Make an exact copy of the lines from the top of the entries below through the line with "- Import pattern: import". Leave all pictures out.
====== Source material
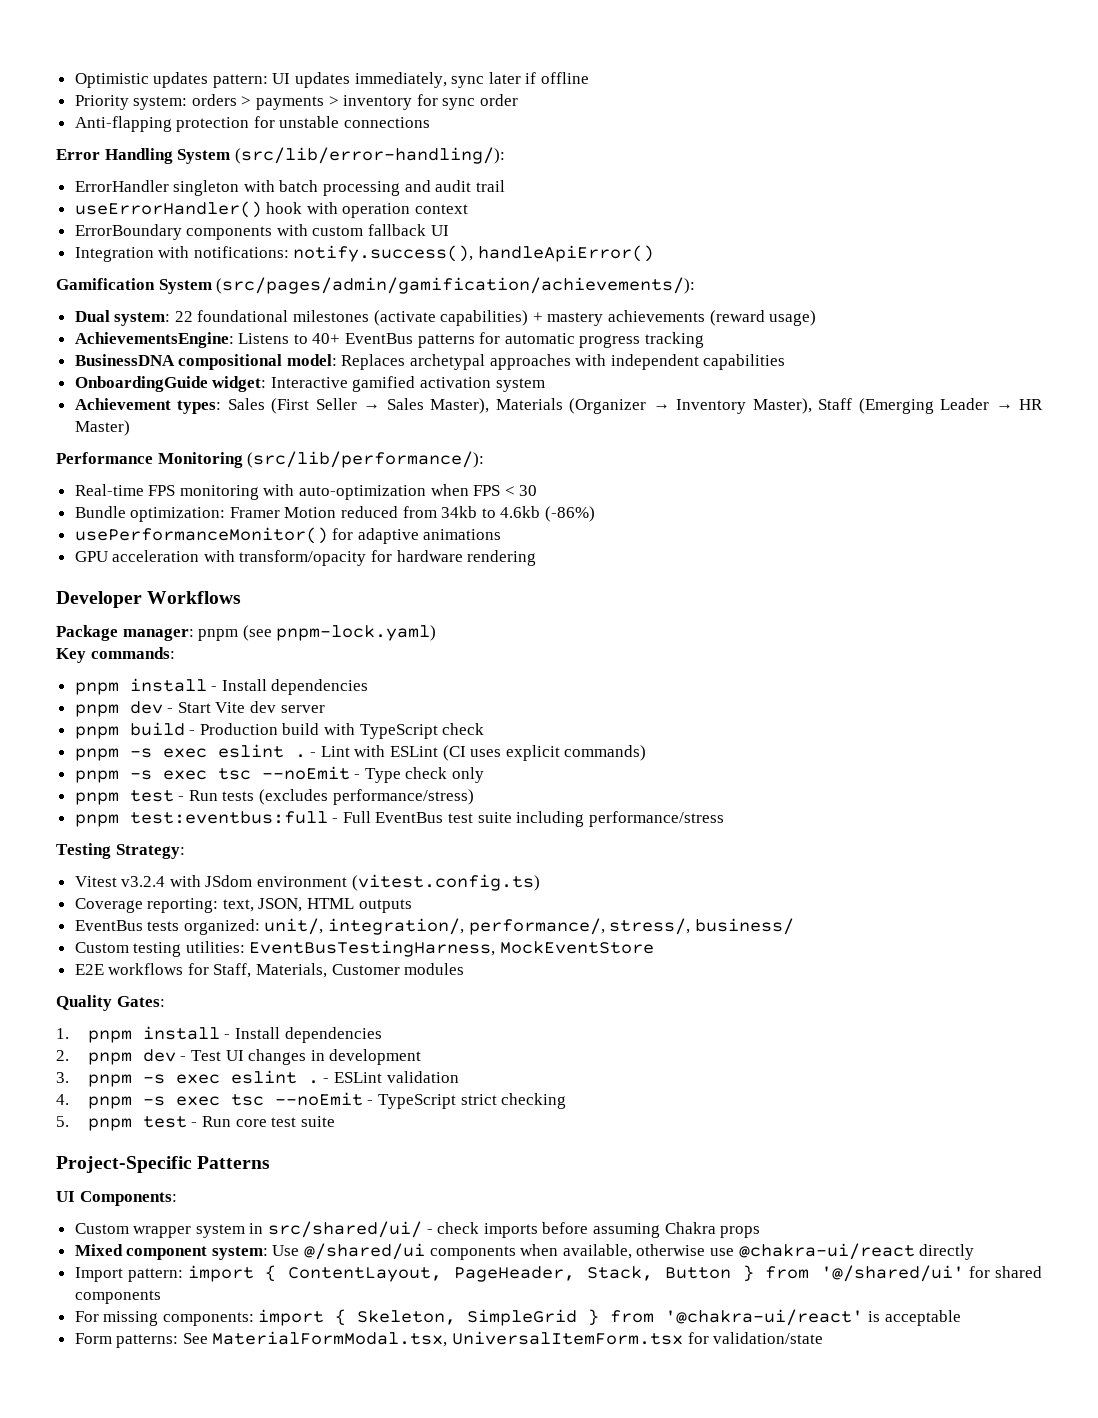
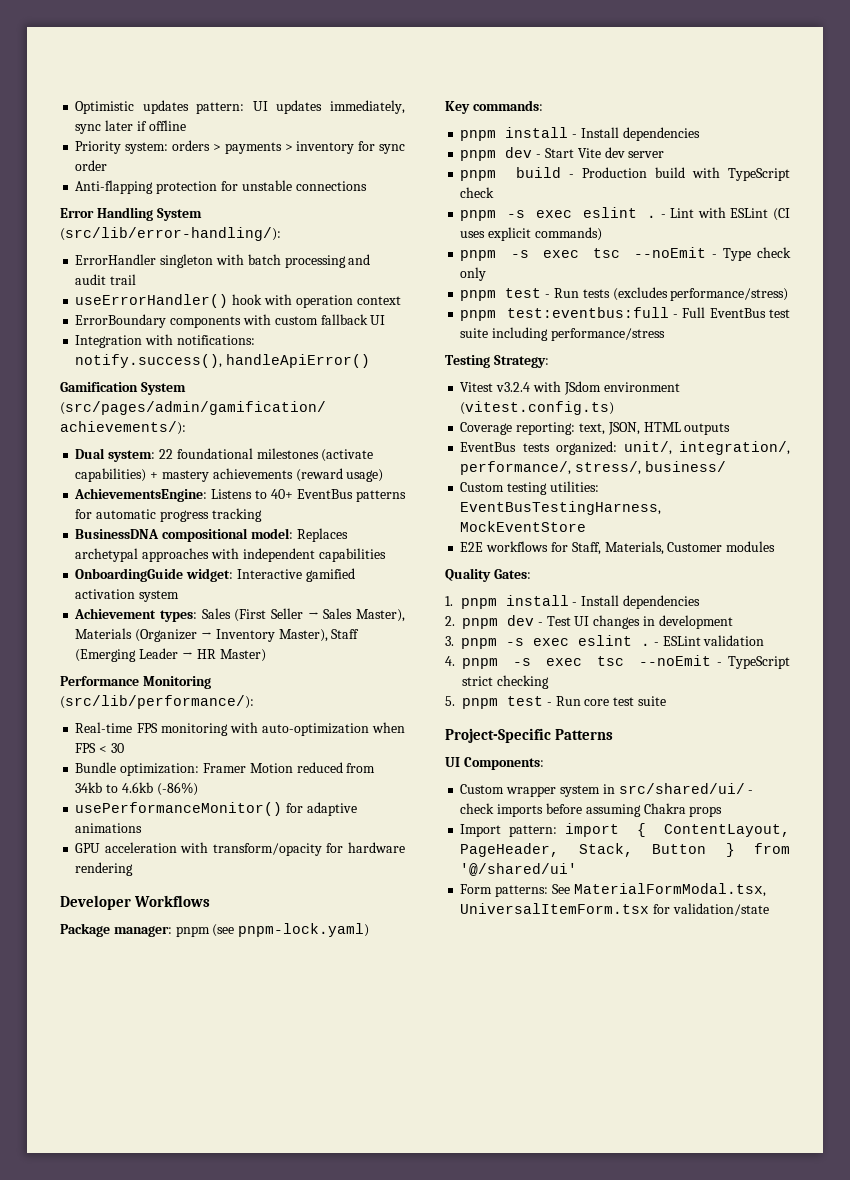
- Mixed component system: Use @/shared/ui components when available, otherwise use @chakra-ui/react directly
- Import pattern: import { ContentLayout, PageHeader, Stack, Button } from '@/shared/ui' for shared components
- For missing components: import { Skeleton, SimpleGrid } from '@chakra-ui/react' is acceptable
+ Import pattern: import { ContentLayout, PageHeader, Stack, Button } from '@/shared/ui'

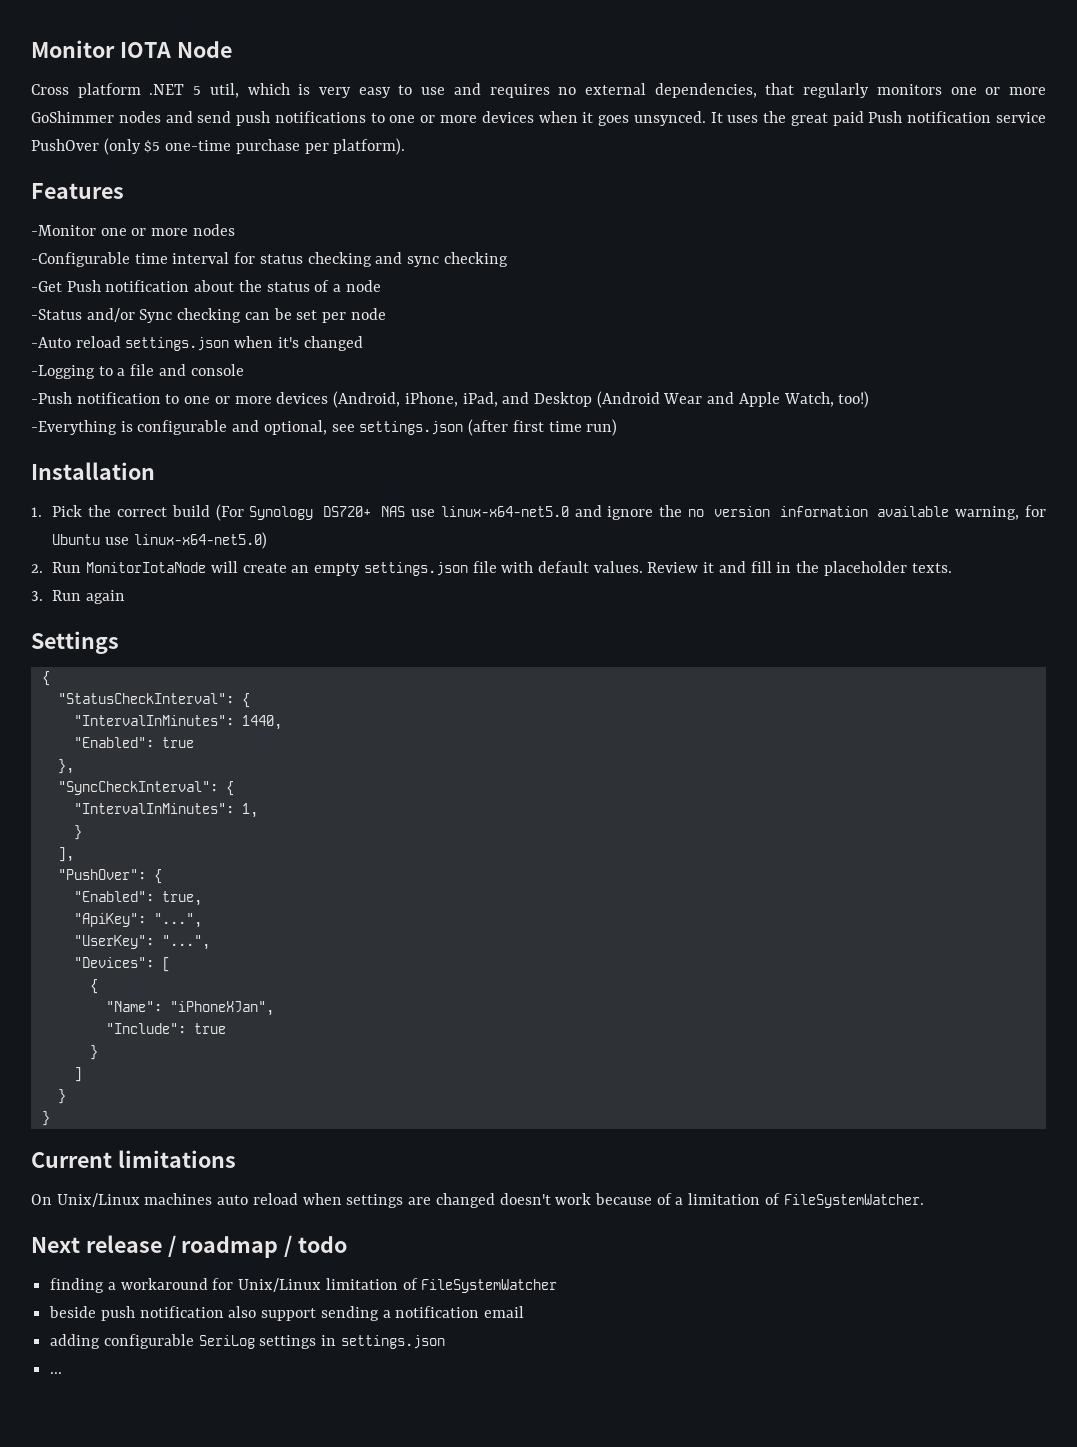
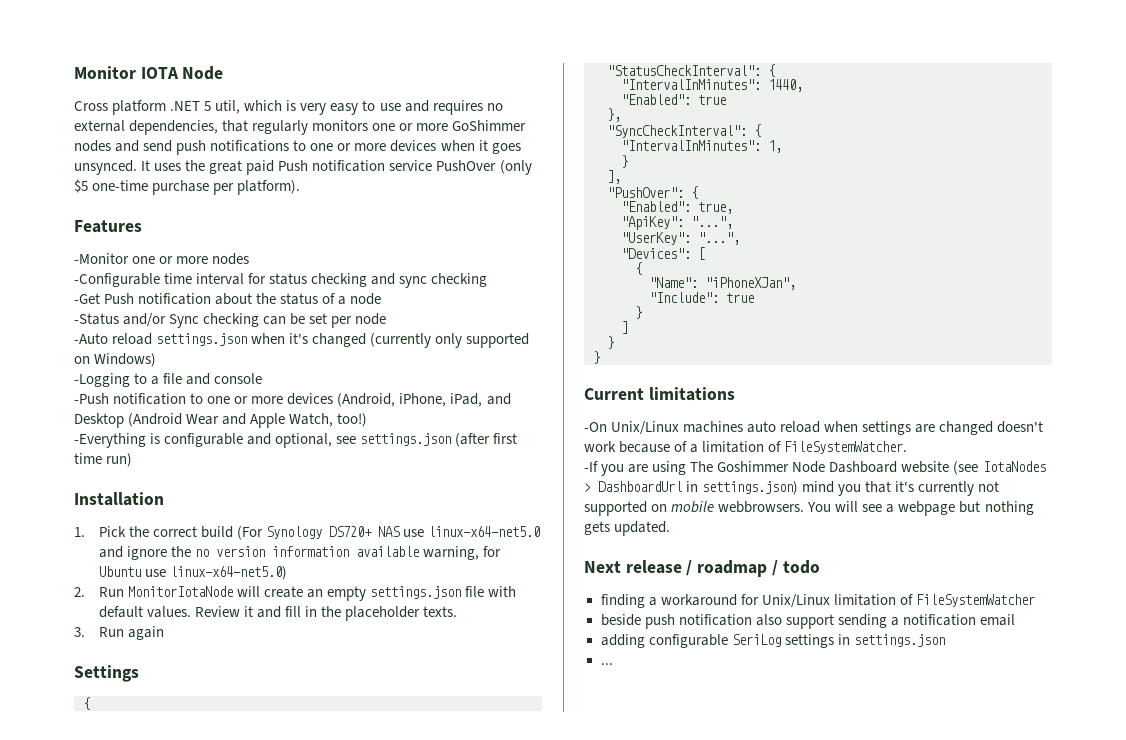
- -Auto reload settings.json when it's changed
+ -Auto reload settings.json when it's changed (currently only supported on Windows)
- On Unix/Linux machines auto reload when settings are changed doesn't work because of a limitation of FileSystemWatcher.
+ -On Unix/Linux machines auto reload when settings are changed doesn't work because of a limitation of FileSystemWatcher.
+ -If you are using The Goshimmer Node Dashboard website (see IotaNodes > DashboardUrl in settings.json) mind you that it's currently not supported on mobile webbrowsers. You will see a webpage but nothing gets updated.

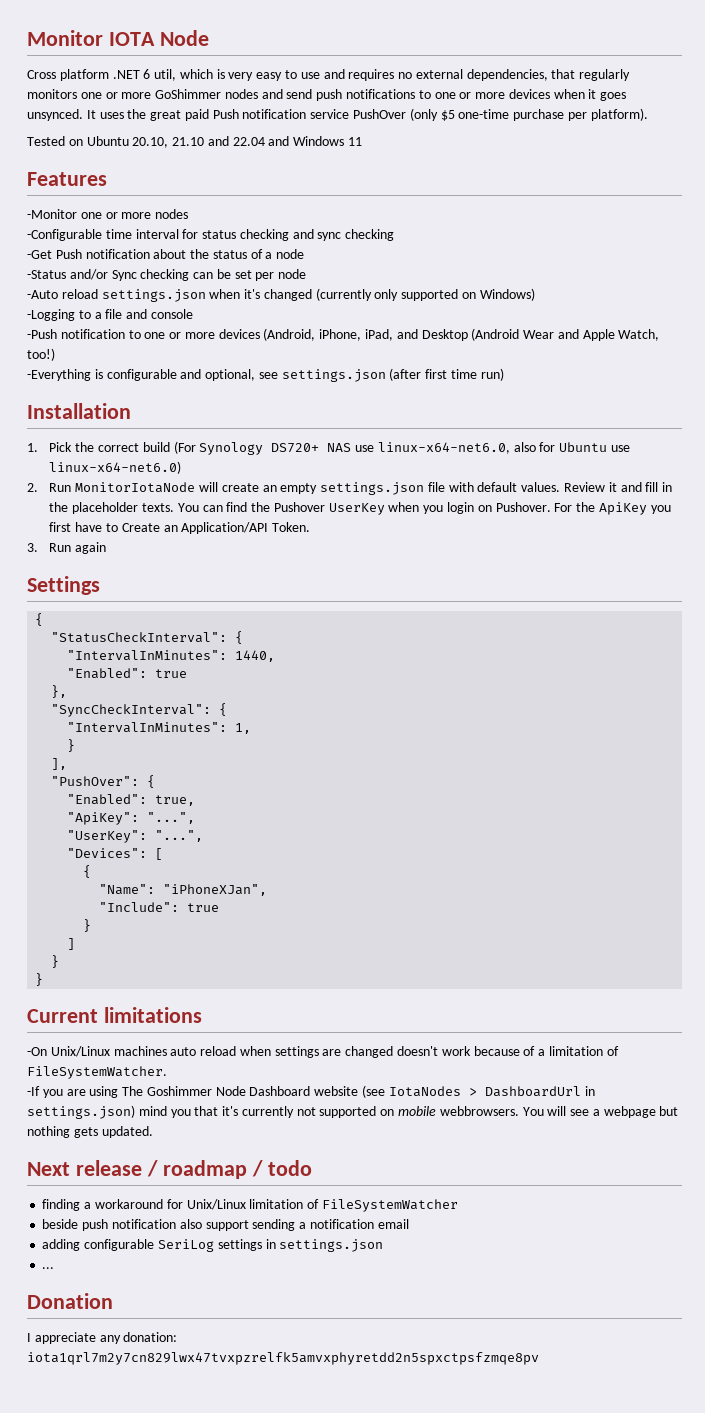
- Cross platform .NET 5 util, which is very easy to use and requires no external dependencies, that regularly monitors one or more GoShimmer nodes and send push notifications to one or more devices when it goes unsynced.
+ Cross platform .NET 6 util, which is very easy to use and requires no external dependencies, that regularly monitors one or more GoShimmer nodes and send push notifications to one or more devices when it goes unsynced.
+ Tested on Ubuntu 20.10, 21.10 and 22.04 and Windows 11
- 1. Pick the correct build (For Synology DS720+ NAS use linux-x64-net5.0 and ignore the no version information available warning, for Ubuntu use linux-x64-net5.0)
+ 1. Pick the correct build (For Synology DS720+ NAS use linux-x64-net6.0, also for Ubuntu use linux-x64-net6.0)
+ You can find the Pushover UserKey when you login on Pushover. For the ApiKey you first have to Create an Application/API Token.
+ Donation
+ I appreciate any donation: iota1qrl7m2y7cn829lwx47tvxpzrelfk5amvxphyretdd2n5spxctpsfzmqe8pv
============
Answer for the task
- Mixed component system: Use @/shared/ui components when available, otherwise use @chakra-ui/react directly
- Import pattern: import { ContentLayout, PageHeader, Stack, Button } from '@/shared/ui' for shared components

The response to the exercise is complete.